[Records drawn from a dataset]
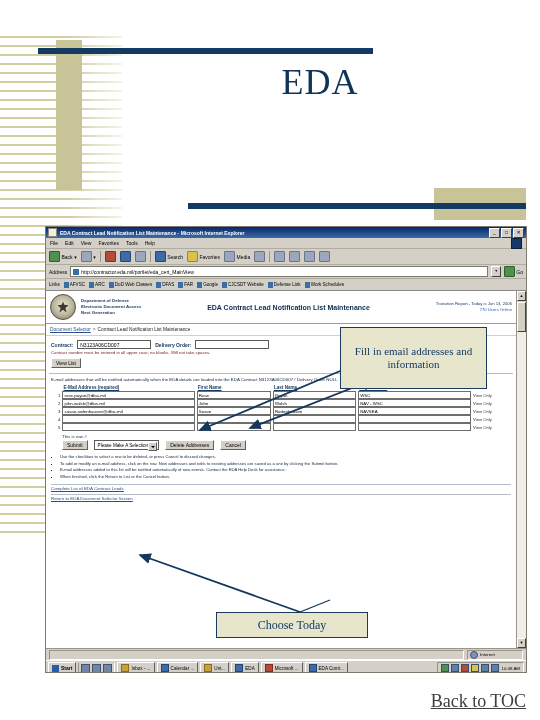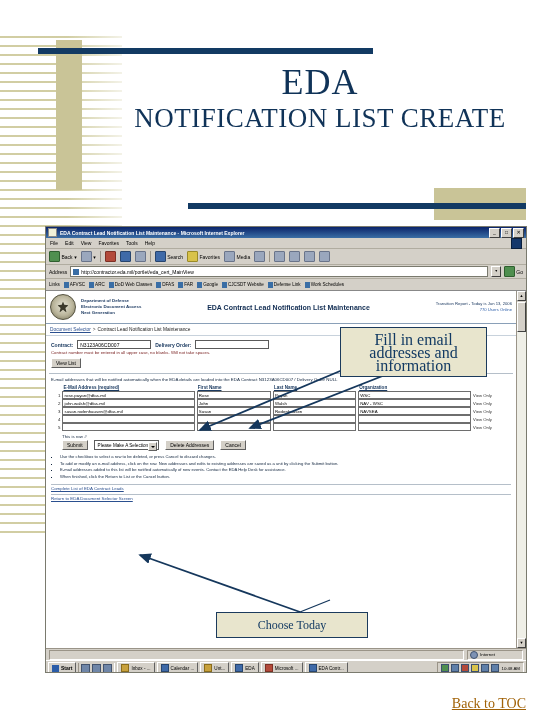--- a/index.html
+++ b/index.html
@@ -36,22 +36,22 @@
 
   #slide-title{
     position:absolute;left:120px;top:62px;width:400px;
     text-align:center;color:#103358;
     font-family:"Liberation Serif",serif;
   }
   #slide-title .line1{font-size:36px;line-height:40px;letter-spacing:1px;}
   #slide-title .line2{font-size:27px;line-height:33px;letter-spacing:.5px;}
 
   #back-to-toc{
-    position:absolute;right:14px;bottom:8px;color:#a16207;
-    font-family:"Liberation Serif",serif;font-size:14px;
+    position:absolute;right:14px;bottom:8px;color:#404040;
+    font-family:"Liberation Serif",serif;font-size:18px;
     cursor:pointer;
   }
 
   
   #browser-window{
     position:absolute;left:45px;top:226px;width:480px;height:445px;
     background:#d4d0c8;border:1px solid #7a7a6e;
     font-size:4.6px;color:#000;overflow:hidden;
   }
   .ie-titlebar{
@@ -271,37 +271,36 @@
   .tray-ico.y{background:#d8c24a;}
   .tray-clock{font-size:4.4px;color:#000;}
 
   
   .callout{
     position:absolute;background:#e8e5cd;border:1px solid #1b3a5c;
     color:#123a63;font-family:"Liberation Serif",serif;
     display:flex;align-items:center;justify-content:center;text-align:center;
     line-height:13px;
   }
-  #callout-fill-email{left:340px;top:327px;width:137px;height:36px;font-size:16px;padding:6px 4px;}
+  #callout-fill-email{left:340px;top:327px;width:137px;height:36px;font-size:11px;padding:12px 4px;}
   #callout-choose-submit{left:216px;top:612px;width:150px;height:24px;font-size:12px;}
   #arrow-layer{position:absolute;left:0;top:0;width:540px;height:720px;pointer-events:none;}
 </style>
 </head>
 <body>
 
 <div id="slide-stripes"></div>
 <div id="slide-stripes-fade"></div>
 <div id="vertical-khaki-bar"></div>
 <div id="title-rule-top"></div>
 <div id="khaki-block-right"></div>
 <div id="title-rule-bottom"></div>
 
 <div id="slide-title">
   <div class="line1">EDA</div>
-  <div class="line2">NOTIFICATION LIST CREATE</div>
 </div>
 
 <a id="back-to-toc" href="#">Back to TOC</a>
 
 <div id="browser-window">
 
   <div class="ie-titlebar">
     <span class="tb-icon"></span>
     <span class="ie-title-text">EDA Contract Lead Notification List Maintenance - Microsoft Internet Explorer</span>
     <span class="win-btns">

▸ **Work item**: From the entries, copy every line in which the string "border" can be found.

▸ **Problem solution**:
     background:#d4d0c8;border:1px solid #7a7a6e;
     position:absolute;background:#e8e5cd;border:1px solid #1b3a5c;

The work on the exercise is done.